12.  Train and develop team members as needed to keep work product accurate.

  • Training new members as needed to keep work product accurate: Use on-line automated computer system using CRT. Use personal computers-window functions used for electronic billing. Use CRTs installed by third party payors. Understand UB92 billing procedures. Perform pre-billing activities. Perform billing and collections activities. Review all problem bills and resolve problems. Respond to inquiries, answer phones. Audit payments, rejections, schedules. Resolve credit balances. Adjust patient accounts. Resolve return mail. Document.
  • Coordinate on-going training for entire team, hold in-house training sessions. Keep team members up-to-date on changes affecting billing and collecting procedures. As needed for optimum productivity: Coordinate work schedules of team. Distribute workload of team. Monitor and control rejections and error rate of team. Assist in handling of insurance inquiries from insurance carriers, keeping them for reference. Assist in resolving customer complaints.
  • Monitor and maintain insurance master file so as to execute claims in a timely manner. Determine what is required for each payer in the spectrum of payers used by the hospital. Follow outline guidelines in the UB92 procedure manual to complete uniform bill needed for billing. Know glossary of terms provided and used in UB92 procedure manual. Determine what requirement constitutes a clean claim and ultimately a paid bill. Attends special workshops or training sessions for our third party payers and intermediaries to maintain current knowledge relative to billing and collecting procedures.

Educational/Experience Requirements:

Required Minimum Education: 

  • High School Diploma or GED

Required Minimum Experience:

  • Knowledge of Third Party payors and intermediaries billing requirements.
  • Medical Terminology required.
  • One year of college and one year computer training preferred. Strong Business Math, technical expertise.
  • Two years experience in a health organization insurance billing and collections environment including one year working an online, automated billing and collecting system.
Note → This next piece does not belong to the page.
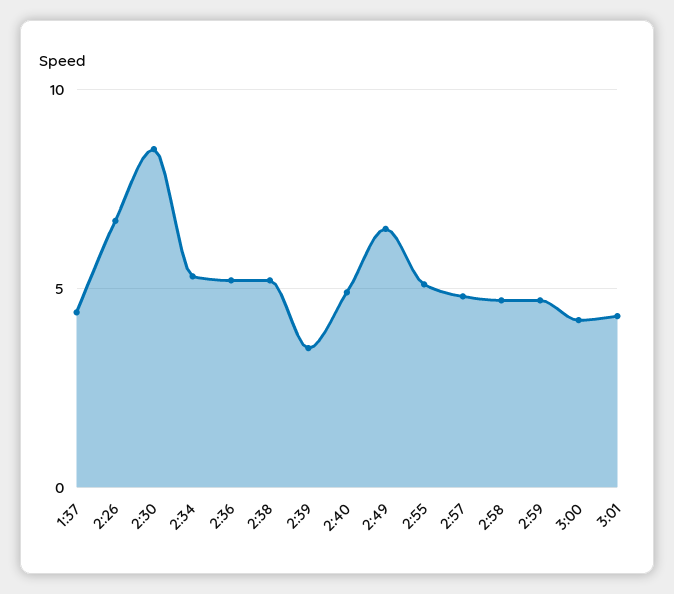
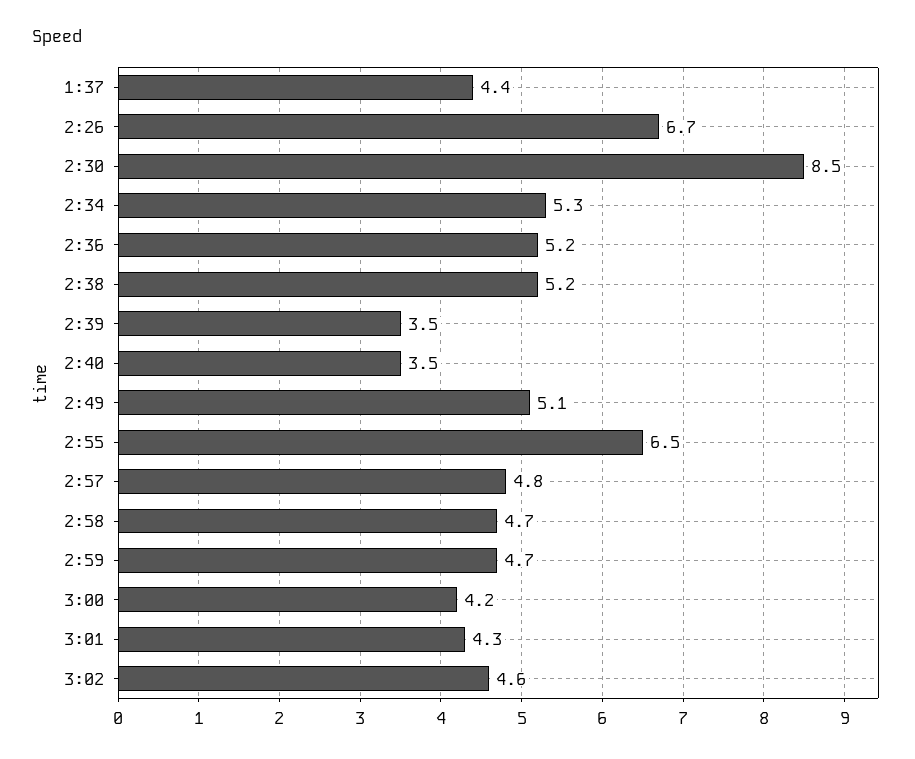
2:40: 5 -> 3.5
2:49: 6.5 -> 5.1
2:55: 5 -> 6.5
3:02: none -> 4.6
Required License/Certifications:

  • N/A

Knowledge, Skills, Abilities:

  • Minimum typing 40 wpm.
  • Understanding of Maryland Health Cost and Review Commission billing guidelines.
  • Understanding of UB92 regulations and importance, block locators, form and input knowledge

Working Conditions, Equipment, Physical Demands:

There is reasonable expectation that employees in this position will not be exposed to blood-borne pathogens.

The above is intended to describe the general content of and requirements for the performance of this job. It is not to be construed as an exhaustive statement of duties, responsibilities or requirements.
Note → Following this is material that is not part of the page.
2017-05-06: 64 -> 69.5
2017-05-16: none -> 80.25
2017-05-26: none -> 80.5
  • Concentrates on moderate to fine detail for extended periods of time.
  • Must be able to hear normal sounds with some background noise.
  • Remembers schedules, tasks to be completed, where activities left off, etc.
  • Routinely lifts objects under 20 pounds.

The above is intended to describe the general content of and requirements for the performance of this job. It is not to be construed as an exhaustive statement of duties, responsibilities or requirements.